Description

    British Colonel John Graves Simcoe's Copy of Turpin de Crissé's Essay on the Art of War

    [Essay on the Art of War] [Lancelot] Turpin de Crissé. Essai sur l'art de la guerre. Paris: Chez Prault Fils l'aîné [et] Jombert, Imprimeur-Libraire du Roi, 1754.
    First edition. Two quarto volumes (11.125 x 8.4375 inches). [8], 443, [1, blank]; [4], 3, [1, errata], 204, [2, "Privilege du Roy"] pages plus [22] leaves of explanatory text for Plates I-XVIII and XXIII-XXV. Titles printed in red and black with engraved vignettes by Fr. Boucher. Twenty-five folding engraved plates by Dheulland after Lindenbaum, six engraved head-piece vignettes, five engraved tail-piece vignettes, decorative woodcut tail-pieces and initials.

    Contemporary French cat's paw calf. Spines decoratively tooled in gilt in compartments with five raised bands and two brown calf gilt lettering labels, board edges ruled in gilt, marbled endpapers, edges stained red. Bindings rubbed, spine extremities chipped, joints tender. Some mostly marginal dampstaining, heavier in Volume II. A very good copy. With the armorial bookplate of Lt. Col. Simcoe, Wolford Lodge, on the front pastedown of each volume.

    [Together with a copy of:] Philip R. N. Katcher. Encyclopedia of British, Provincial, and German Army Units 1775-1783. [Harrisburg, Pennsylvania: Stackpole Books, [1973]. Octavo. 160 pages. Original gray cloth lettered in red on spine.

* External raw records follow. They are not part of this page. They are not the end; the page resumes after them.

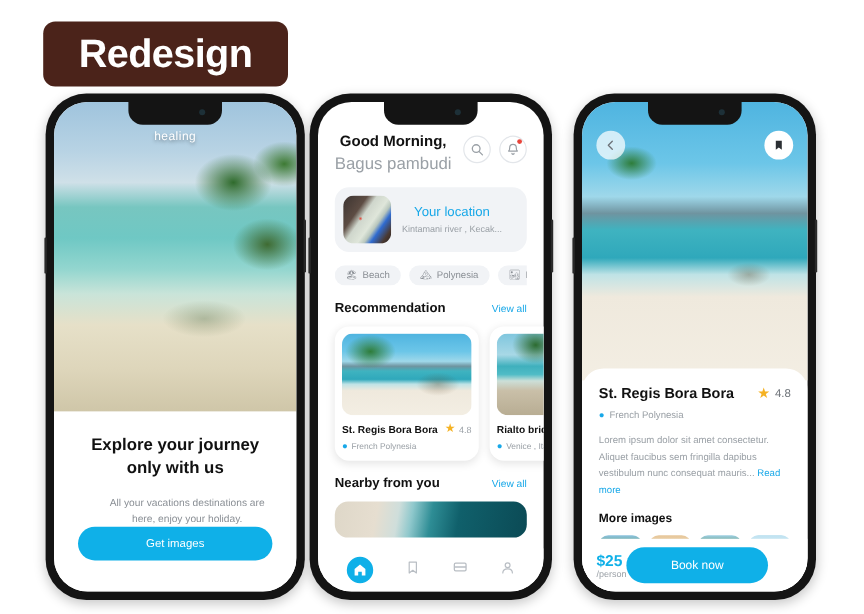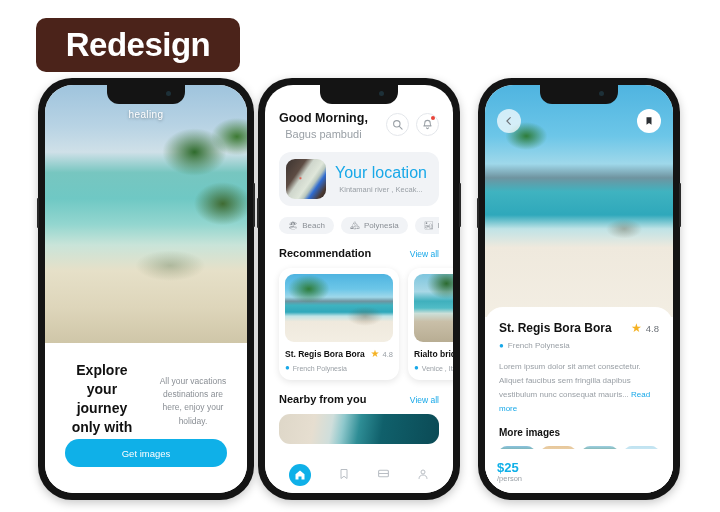"Bagus pambudi" .p2-user { font-size: 11px -> 14px }
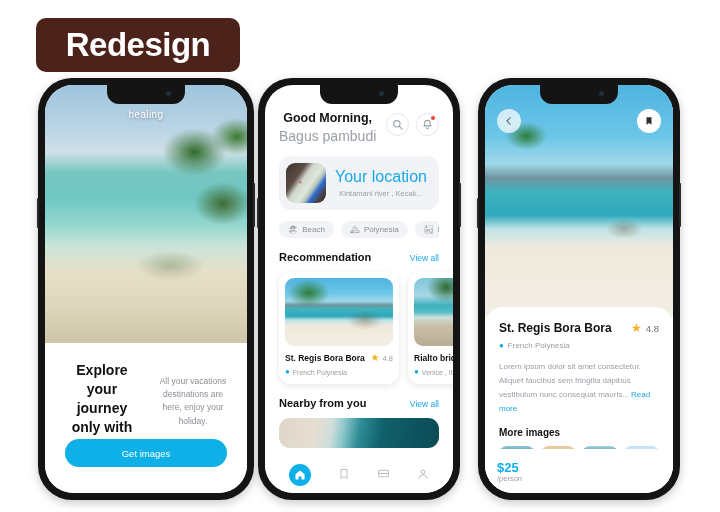"Your location" .loc-title { font-size: 16px -> 11px }
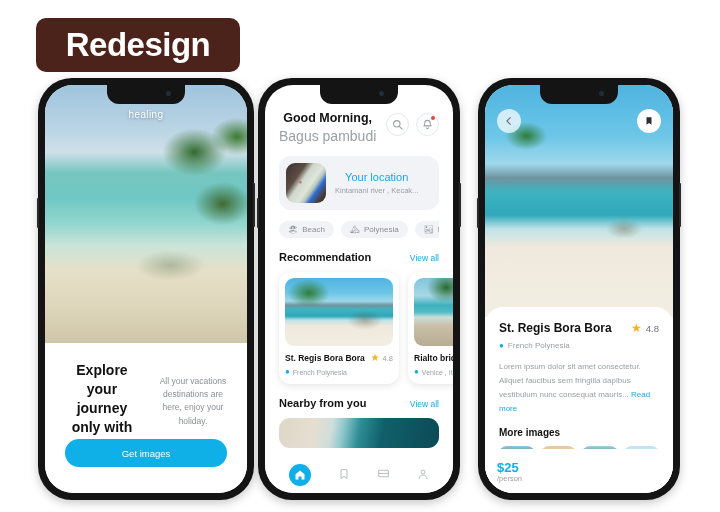"Explore your journey" .p1-body { flex-direction: none -> column }
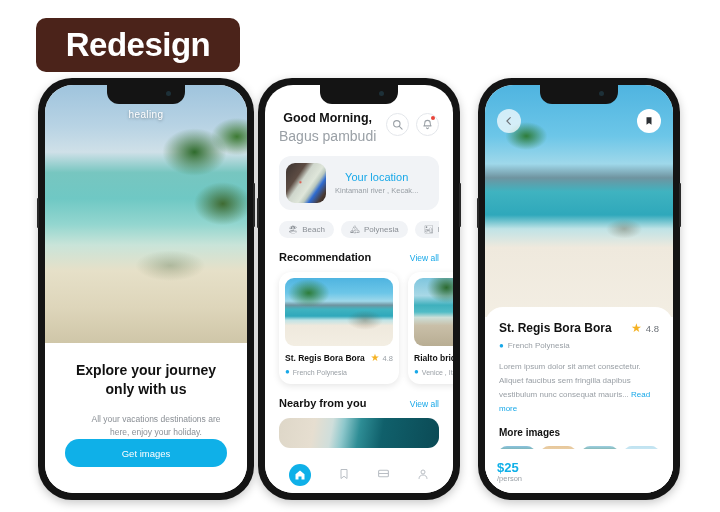"Book now" div.book-btn { html: none -> <div> <span>Book now</span> </div> }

Dust jacket.

    "Count Turpin de Crissé, a hussar officer and later a lieutenant-general, contributed extensively to the growth of military literature from the late 1740s. His many works included commentaries on Caesar (1769, 1785, and 1787), Montecuccoli (1769 and 1770), and Vegetius (1775, 1779, and 1783). His comprehensive Essai sur l'art de la guerre (1754 and 1757)-like the works of all the major military thinkers of the French Enlightenment-was well known throughout Europe and translated into German (1756 and 1785), English (1761), and Russian (1758)" (Azar Gat, A History of Military Thought: From the Enlightenment to the Cold War, p. 38).

    John Graves Simcoe (1752-1806) "was commissioned ensign on 27 April 1770, by purchase, in the 35th foot, then serving in England; he embarked with his regiment for Ireland in April 1773, and was promoted lieutenant (by purchase) on 12 March 1774, serving as adjutant from 27 March 1772 until leaving the 35th. He sailed from Cork in April 1775, the 35th forming part of the first embarkation of Irish reinforcements for the army at Boston, arriving there from 11 June. In the Boston garrison Simcoe purchased a captaincy in the 40th foot, on 27 December 1775; and with the 40th he served on the 1776 New York and 1777 Philadelphia campaigns, being severely wounded at Brandywine. After being refused permission to raise a corps from the free black inhabitants of Boston, on 15 October 1777 he took command of the Queen's rangers, a loyalist 'legion' of mixed light horse and foot; at first with the provincial rank of major, and later of lieutenant-colonel commandant, Simcoe made his name in the petite guerre of raids, reconnaissance, and outpost skirmishing that characterized its service...[and] his leadership made the Queen's rangers the most successful of the American loyalist corps. He was captured in 1779 and spent six months as a prisoner. He was made brevet lieutenant-colonel in the army, on 19 December 1781, not long after being invalided home to Exeter, ending his six and a half years' service in the American War of Independence. On 30 December 1782 Simcoe married Elizabeth Postuma Gwillim (1762-1850), daughter of Lieutenant-Colonel Thomas Gwillim of Old Court, Ross, Herefordshire...A wealthy heiress, she brought him a 5000 acre estate at Dunkeswell, near Honiton, Devon, on which they built Wolford Lodge, where they lived from 1788...After being put on half pay late in 1783 with the disbandment of the Queen's rangers, Simcoe devoted his years at Exeter to convalescence and study, publishing there in 1787 his important military work, the Journal of the Operations of the Queen's Rangers, the outstanding tactical study of the petite guerre to emerge from the eighteenth-century American wars, an invaluable training and tactical manual for officers soon to be engaged with the light forces of the French revolutionary armies" (ODNB).

    "While earlier military writing had concentrated on drill, discipline, and the attack and defense of fortifications, authors in the late 1740s and early 1750s began to write about partisan combat or la petite guerre...[and] many of the newer works contained useful advice for the regular officer who had to cope with guerillas. British officers were familiar with this literature. Both John Forbes and Henry Bouquet studied the work of Turpin de Crissé in French before their campaign against Fort Duquesne in 1758, and James Wolfe recommended Turpin's [Essai sur l'art de la guerre (Paris, 1754)] and La Croix's [Traité de la Petite Guerre (Paris, 1752)] books as part of the education of an aspiring officer as early as 1756...[In 1758] Forbes drew on personal experience in Flanders, a staff analysis of Braddock's defeat, and Turpin de Crissé's recent book on guerilla warfare to draw up a campaign plan that was both thoroughly European an highly successful" (Peter E. Russell, "Redcoats in the Wilderness: British Officers and Irregular Warfare in Europe and America, 1740 to 1760," The William and Mary Quarterly, 3rd Ser., Vol. 35, No. 4 (Oct. 1978), pp. 641 and 646). It is quite possible that Colonel Simcoe studied these two volumes during his campaigns in America as well.